Set down exactly the lines that run from the line with "CREATE DATABASE nombre_de_la_base_de_datos;" to the end of the data, and nothing else.

_Entries provided_.
######
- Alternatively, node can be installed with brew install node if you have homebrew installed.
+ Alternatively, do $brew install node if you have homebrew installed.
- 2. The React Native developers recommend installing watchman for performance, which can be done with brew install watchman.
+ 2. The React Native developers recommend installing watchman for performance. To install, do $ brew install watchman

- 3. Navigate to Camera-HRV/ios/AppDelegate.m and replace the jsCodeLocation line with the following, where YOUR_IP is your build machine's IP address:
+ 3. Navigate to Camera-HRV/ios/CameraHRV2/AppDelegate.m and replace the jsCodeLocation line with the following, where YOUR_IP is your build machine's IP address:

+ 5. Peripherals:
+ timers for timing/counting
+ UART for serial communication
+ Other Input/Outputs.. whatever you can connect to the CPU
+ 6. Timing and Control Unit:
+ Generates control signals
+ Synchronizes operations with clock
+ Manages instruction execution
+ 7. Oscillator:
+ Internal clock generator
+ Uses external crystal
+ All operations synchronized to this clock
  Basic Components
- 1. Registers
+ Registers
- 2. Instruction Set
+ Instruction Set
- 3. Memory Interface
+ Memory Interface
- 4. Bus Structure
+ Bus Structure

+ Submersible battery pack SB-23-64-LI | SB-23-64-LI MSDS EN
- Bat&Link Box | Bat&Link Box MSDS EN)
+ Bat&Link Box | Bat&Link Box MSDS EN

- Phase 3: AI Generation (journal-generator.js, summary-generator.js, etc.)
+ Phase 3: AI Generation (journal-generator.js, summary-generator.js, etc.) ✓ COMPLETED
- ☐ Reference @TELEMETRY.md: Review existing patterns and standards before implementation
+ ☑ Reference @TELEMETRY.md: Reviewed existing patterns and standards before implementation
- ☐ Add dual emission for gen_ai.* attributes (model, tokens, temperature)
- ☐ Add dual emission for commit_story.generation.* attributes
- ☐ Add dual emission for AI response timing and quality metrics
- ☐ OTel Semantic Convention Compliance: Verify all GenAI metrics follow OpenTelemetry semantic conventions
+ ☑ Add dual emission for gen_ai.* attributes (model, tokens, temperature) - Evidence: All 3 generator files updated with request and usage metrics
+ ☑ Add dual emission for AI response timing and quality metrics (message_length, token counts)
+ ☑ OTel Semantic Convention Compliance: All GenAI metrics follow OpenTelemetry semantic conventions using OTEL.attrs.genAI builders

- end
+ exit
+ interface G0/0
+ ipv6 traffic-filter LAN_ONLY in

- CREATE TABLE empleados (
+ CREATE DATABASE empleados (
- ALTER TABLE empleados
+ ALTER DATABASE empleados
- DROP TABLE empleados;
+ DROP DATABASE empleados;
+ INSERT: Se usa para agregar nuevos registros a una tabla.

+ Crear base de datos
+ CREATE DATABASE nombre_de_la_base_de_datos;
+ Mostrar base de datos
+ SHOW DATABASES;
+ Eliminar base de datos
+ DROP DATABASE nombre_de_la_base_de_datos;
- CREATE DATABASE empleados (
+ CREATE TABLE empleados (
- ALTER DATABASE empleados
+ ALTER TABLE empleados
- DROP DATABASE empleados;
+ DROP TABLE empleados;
######
_Result of this task_.
+ CREATE DATABASE nombre_de_la_base_de_datos;
+ Mostrar base de datos
+ SHOW DATABASES;
+ Eliminar base de datos
+ DROP DATABASE nombre_de_la_base_de_datos;
- CREATE DATABASE empleados (
+ CREATE TABLE empleados (
- ALTER DATABASE empleados
+ ALTER TABLE empleados
- DROP DATABASE empleados;
+ DROP TABLE empleados;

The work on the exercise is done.